Si-si-siempre digo lo que pienso:

cuando quiero decir algo, lo digo de frente.

Si-si-siempre digo lo que pienso:

Dejarte hablar, no combina con gente valiente.

 

Baterista de pequeño, rapero cuando adulto:

por eso riman a tiempo todos mis insultos;

a las mentalidades prehistóricas,

las capturo con grosería:

luego las mato con retorica.

Los problemas no se dan por sentado

—y más cuando hay abuso de parte del Estado.

 

Sería muy fácil para mí escribir un bolero,

o hacer un video rapeando encima de un velero,

con mujeres en pelotas acariciándome los huevos;

sacrificar mis ideales pa venderte un disco nuevo.

Si es así, mejor me quedo;

no se puede escribir sobre el dolor,

cuando se escribe con miedo (¡Oye!)

 

Conformarse y dejar de insistir

es como ver a alguien ahogándose y dejarlo morir.

No importa si me escucha una sola persona, por esta vez:

cuando conecto a uno, conecto a diez.

Qué importa si no sueno en la radio de mi país:

tengo el mundo dando vueltas con las letras que escribí;

me censuraron por razonas obvias:

porque fui más honesto con ustedes,

que lo que fui con mi ex-novia.

 

Yo soy el que te recuerda cómo estamos de jodidos,

y que todos tus problemas pueden ser como los míos (¡Oye!);

yo soy todo lo que tú escondes;

soy el que esta pa ti: dime cómo, cuándo y dónde (¡Oye!)

 

Si-si-siempre digo lo que pienso;

aquí no hay armas: yo me la juego inteligente.

Si-si-siempre digo lo que pienso:

con dos palabras, puedo tumbarte un par de dientes.

Si-si-siempre digo lo que pienso:

cuando quiero decir algo, lo digo de frente.

Si-si-siempre digo lo que pienso:

Dejarte hablar, no combina con gente valiente.

 

Hoy te va conocer el mundo entero:

te voy a ser famoso, pero por periquero,

alcalde drogadicto con cara de idiota:

ganarme esos grammies fue como venirme en tu boca.

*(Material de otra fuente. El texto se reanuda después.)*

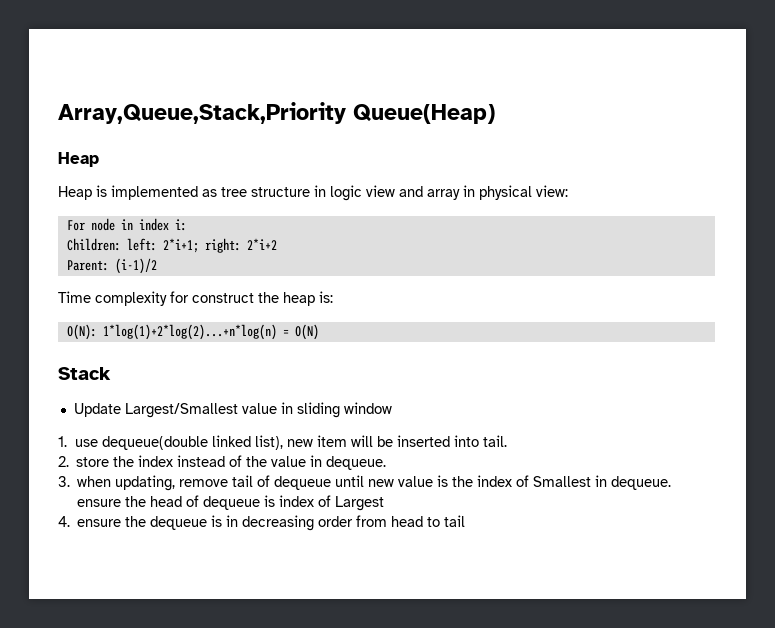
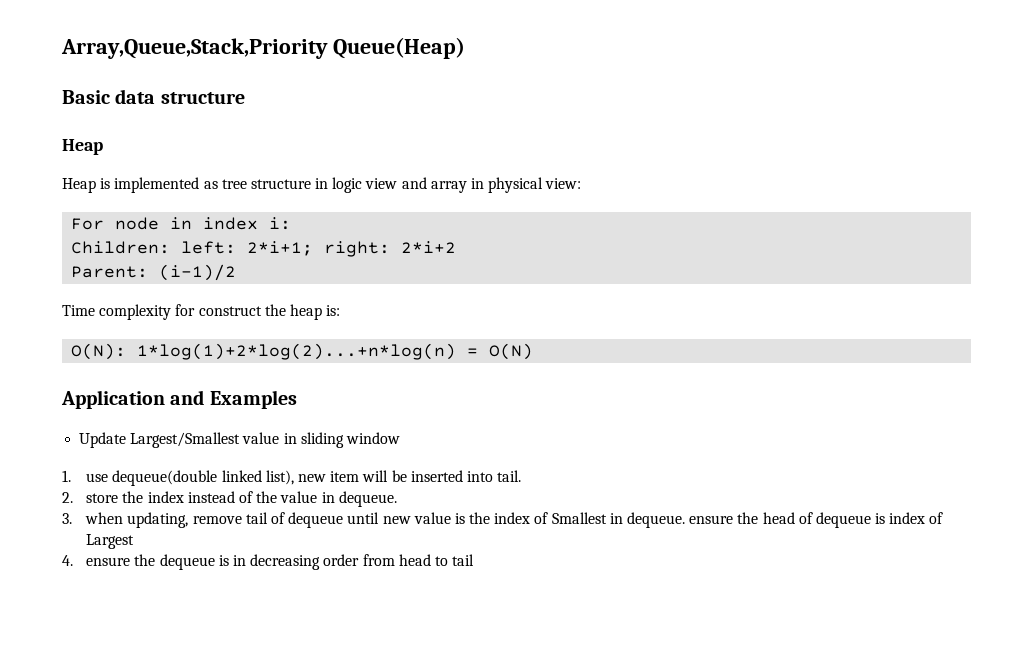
+ Basic data structure
- Stack
+ Application and Examples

Eres corrupto, tú lo sabes, yo no me chupo el dedo:

tienes cara de narcotraficante con miedo.

Con el dinero de las regalías de esta canción,

te prometo que te llevo a Cuba y te pago la rehabilitación.

 

No me vengas amenazar con la CIA;

yo también tengo amigos policías:

amigos en México, Colombia y Venezuela,

Cuba, Argentina, y hablo con ellos todos los días.

Tengo amigos que te han visto capeando el perico,

la coca oliendo, olfateando;

Pa que no digas que esto es un montaje,

yo te invito hacernos la prueba de dopaje.